While LLMs are highly effective at integrating external knowledge and allow conversational, natural language interactions with users, they can have billions of parameters and require enormous datasets and high‐end computational resources for training. Although providers periodically update their LLMs with new data, research and clinical applications require a domain‐specialized knowledge base with up‐to‐date information. A key challenge with LLMs is effectively leveraging organizational knowledge and databases.
Lu et al. review the potential applications of LLM in drug discovery, preclinical research, and literature review automation, with several case studies including LLM‐based tools for biomedical queries, regulatory intelligence, and medical writing [13]; Shahin et al. review emerging agentic frameworks [14]. LLMs are also being used in AI‐augmented workflows for quantitative systems pharmacology modeling to improve knowledge integration and enhance reproducibility in rare diseases such as Gaucher's disease [15]. LLMs are also being studied for pharmacovigilance to predict drug‐adverse event associations through text mining of discharge summaries, in the context of pharmacoepidemiological study design [16, 17].
Retrieval‐augmented generation (RAG) is a complementary approach to LLM that allows precise control over the data domain across which training and generation occur [18]. The provenance of RAG outputs can be readily traced to the corresponding source documents, and their findings can be further manipulated. RAGs can harness data from specialized user‐provided information sources, e.g., regulatory documents, and can be used to guide LLM. These features enhance capabilities, data security, and user trust. RAG‐integrated methods have the potential to be engineered to address task‐specific needs and knowledge‐intensive problems in clinical pharmacology and pharmacometrics research.
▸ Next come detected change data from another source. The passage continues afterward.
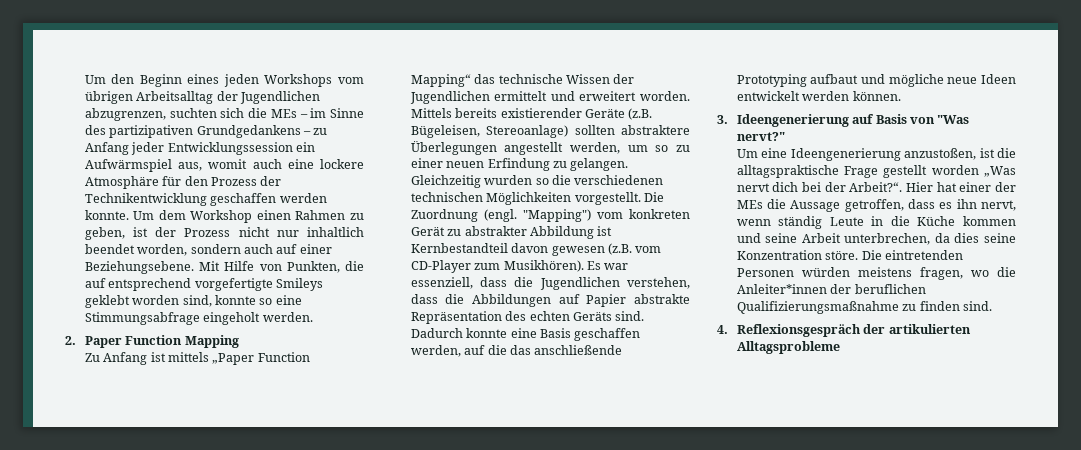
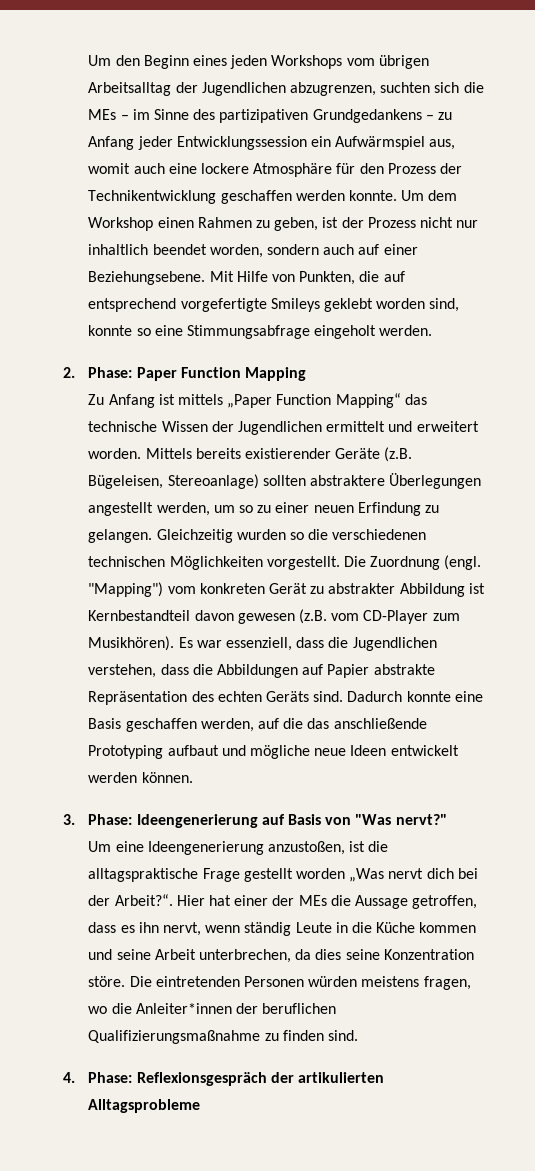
(76, 340) none -> [88,367,133,378] Phase:
(728, 119) none -> [88,814,133,825] Phase:
(728, 329) none -> [88,1072,133,1083] Phase:

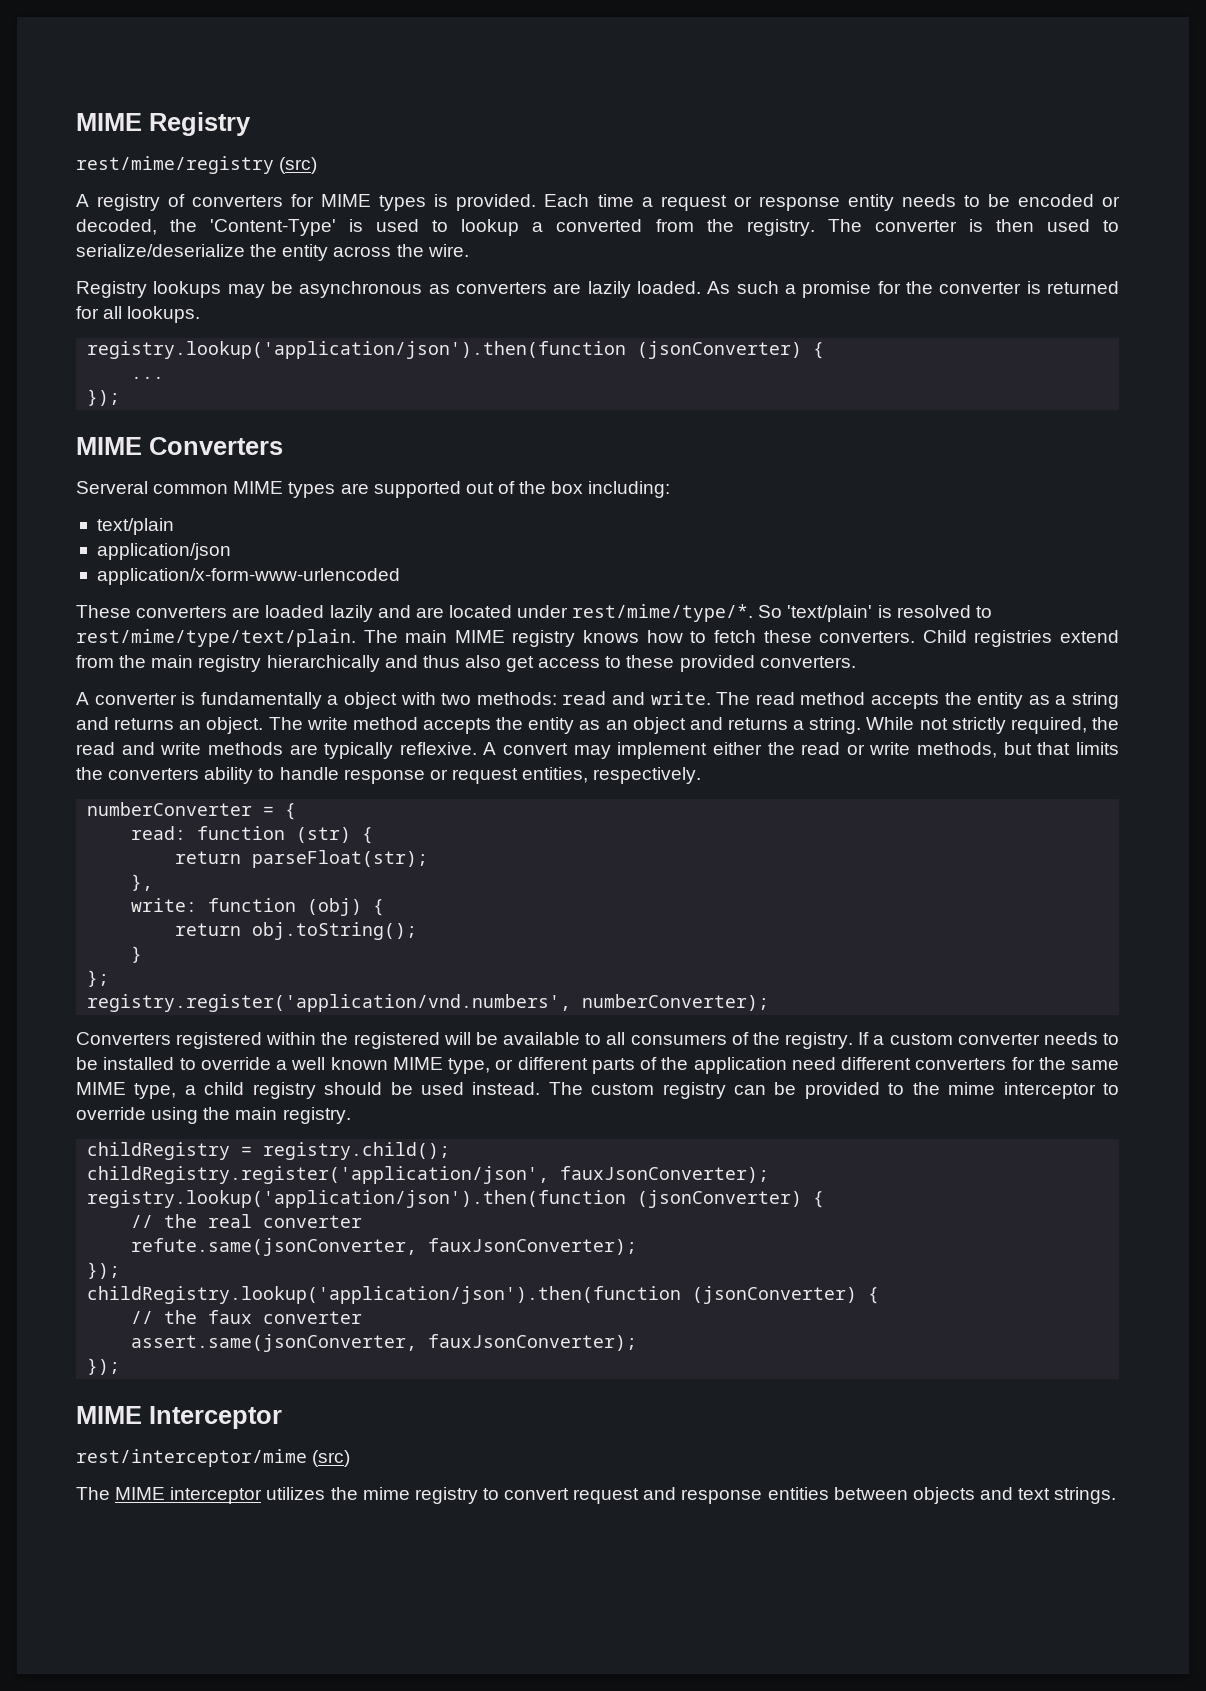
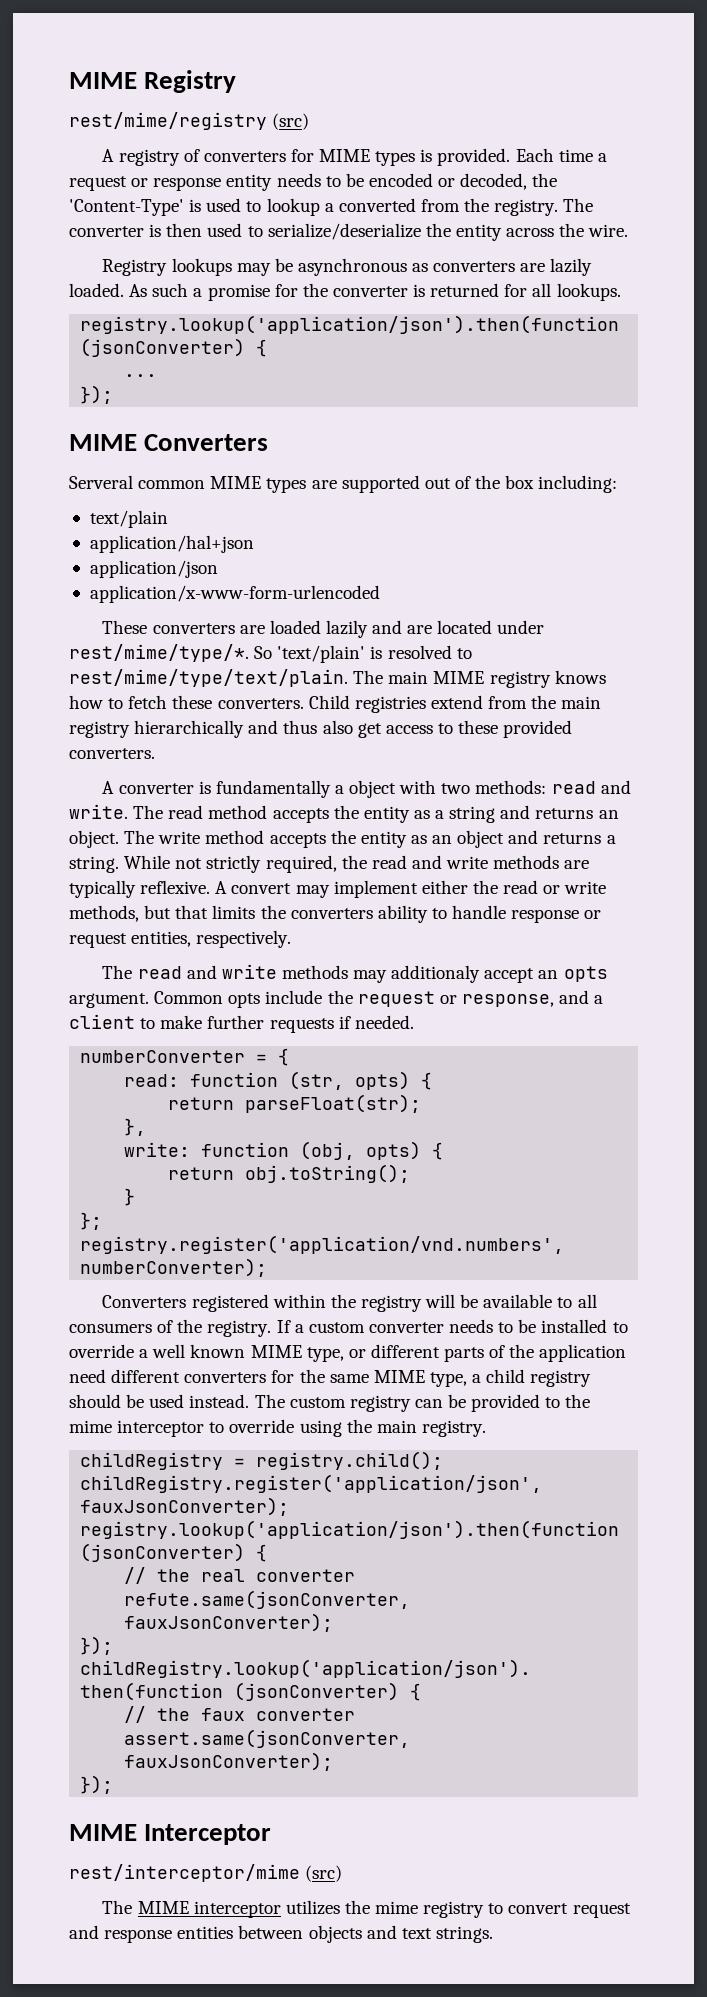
(174, 526) none -> [89,535,254,553] // application/hal+json
[96,568,400,585] application/x-form-www-urlencoded -> [89,585,380,603] application/x-www-form-urlencoded
(702, 775) none -> [102,964,608,983] [69,990,604,1008] [69,1014,414,1033] // The read and write methods may additionaly accept an opts argument. Common opts include the request or response, and a client to make further requests if needed.
[296,827,352,843] (str) -> [289,1071,411,1090] (str, opts)
[307,898,363,916] (obj) -> [300,1141,422,1160] (obj, opts)
[353,1032,440,1049] registered -> [360,1295,422,1312] registry

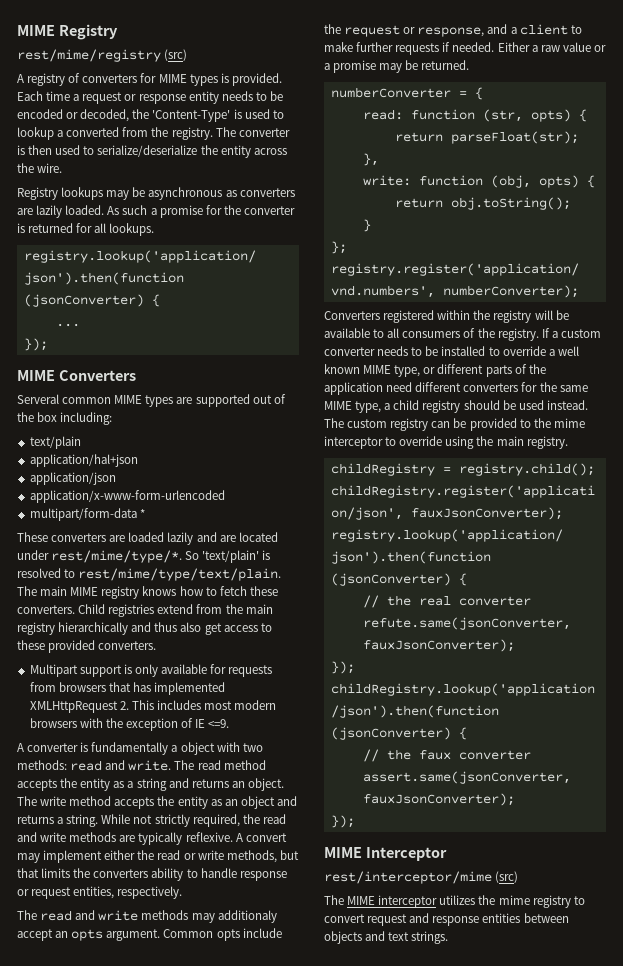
(380, 594) none -> [29,508,145,521] // multipart/form-data *
(155, 753) none -> [29,664,273,677] [29,682,226,695] [29,700,277,713] [29,718,230,731] // Multipart support is only available for requests from browsers that has implemented XMLHttpRequest 2. This includes most modern browsers with the exception of IE <=9.
(414, 1022) none -> [497,42,606,52] [324,60,470,73] Either a raw value or a promise may be returned.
RAG models have not been extensively investigated in the context of pharmaceutical sciences. Wu et al. reported on a RAG‐based tool called AskFDALabel, which extracts adverse event terms and drug‐induced liver injury and cardiotoxicity from a database of 200 United States Food and Drug Administration (FDA)‐approved package inserts [19].
The objective of this focused pilot study was to evaluate RAG‐based frameworks that go beyond information extraction and allow their use as decision‐making aids in a human‐in‐the‐loop workflow. To evaluate RAG outputs for decision‐making, we assessed their performance in comparing test documents to target regulatory guidance documents. We included metrics of precision and relevance for the generated output.
Methods
2
Datasets for Drug Information Evaluation
2.1
Drug Information Datasets
2.1.1
We created two datasets to evaluate the RAG system for this pilot study. The first dataset comprised package inserts for five diverse and representative FDA‐approved drugs: adalimumab (HUMIRA, AbbVie), insulin glargine (LANTUS, Sanofi), atorvastatin calcium (LIPITOR, Pfizer), alprazolam (XANAX, Upjohn, Pfizer), and sertraline (ZOLOFT, Pfizer), which are currently marketed. We refer to this dataset as the Approved Dataset.
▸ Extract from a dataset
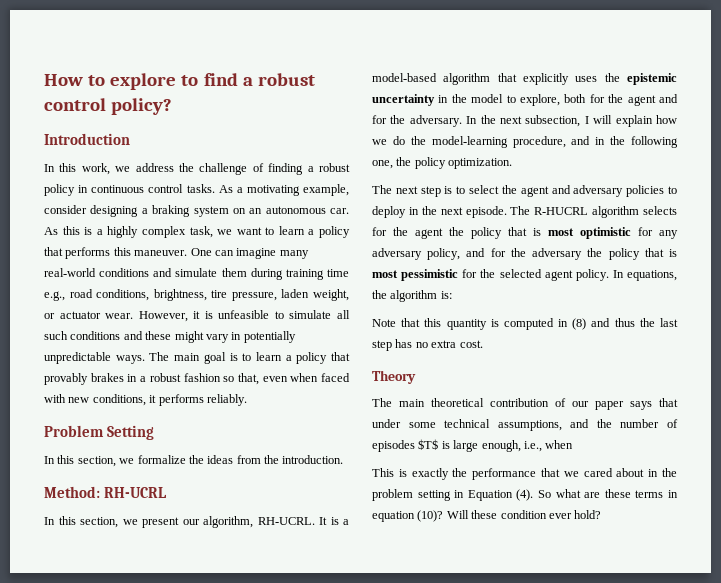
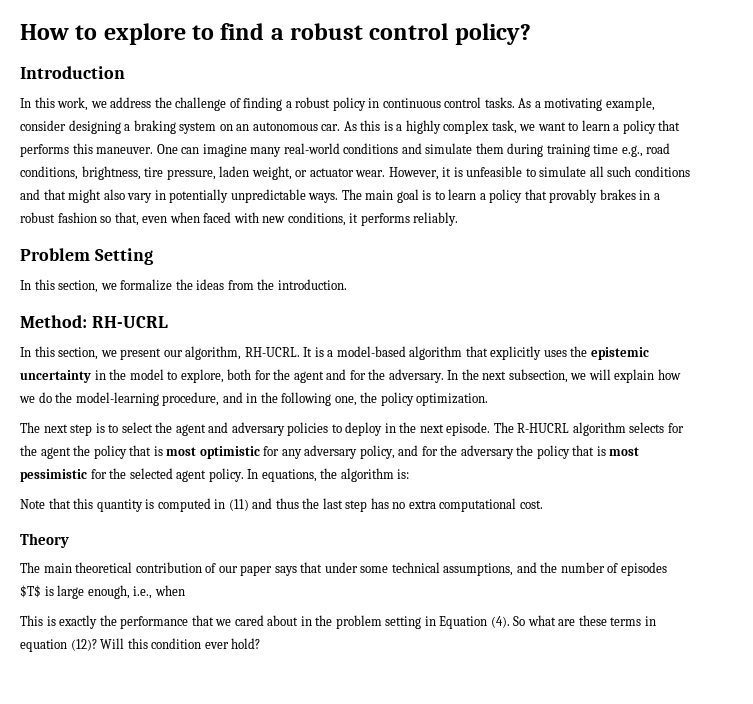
[145,331,204,343] these might -> [43,189,125,203] that might also
[584,116,589,124] I -> [570,373,587,380] we
[572,318,587,330] (8) -> [228,499,249,511] (11)
(457, 344) none -> [439,498,517,512] computational
[417,510,498,522] (10)? Will these -> [70,638,148,651] (12)? Will this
The second dataset consisted of package inserts and FDA documents for the following drugs: valdecoxib (BEXTRA, Searle), rofecoxib (VIOXX, Merck), and troglitazone (REZULIN, Pfizer), which are exemplars of drugs that were withdrawn from the market or severely restricted by the FDA because of adverse events during clinical use. We refer to this dataset as the Withdrawn Dataset.
FDA Guidance Documents for Drug Information Evaluations
2.1.2
We used the Code of Federal Regulations, Title 21: Food and Drugs, to evaluate the package insert labeling sections for indications, use in specific populations, and warnings and precautions [20]. FDA guidance documents for the indications [21], and warnings and precautions [22] sections were used. For evaluating the use in specific populations section of package inserts, we created a composite binder containing six FDA guidance documents: Ethical Considerations for Clinical Investigations of Medical Products Involving Children [23], E11 (R1) Addendum: Clinical Investigation of Medicinal Products in the Pediatric Population [24], Pregnant Women: Scientific and Ethical Considerations for Inclusion in Clinical Trials [25], Clinical Lactation Studies: Considerations for Study Design [26], Considerations for the Inclusion of Adolescent Patients in Adult Oncology Clinical Trials [27], and Inclusion of Older Adults in Cancer Clinical Trials [28].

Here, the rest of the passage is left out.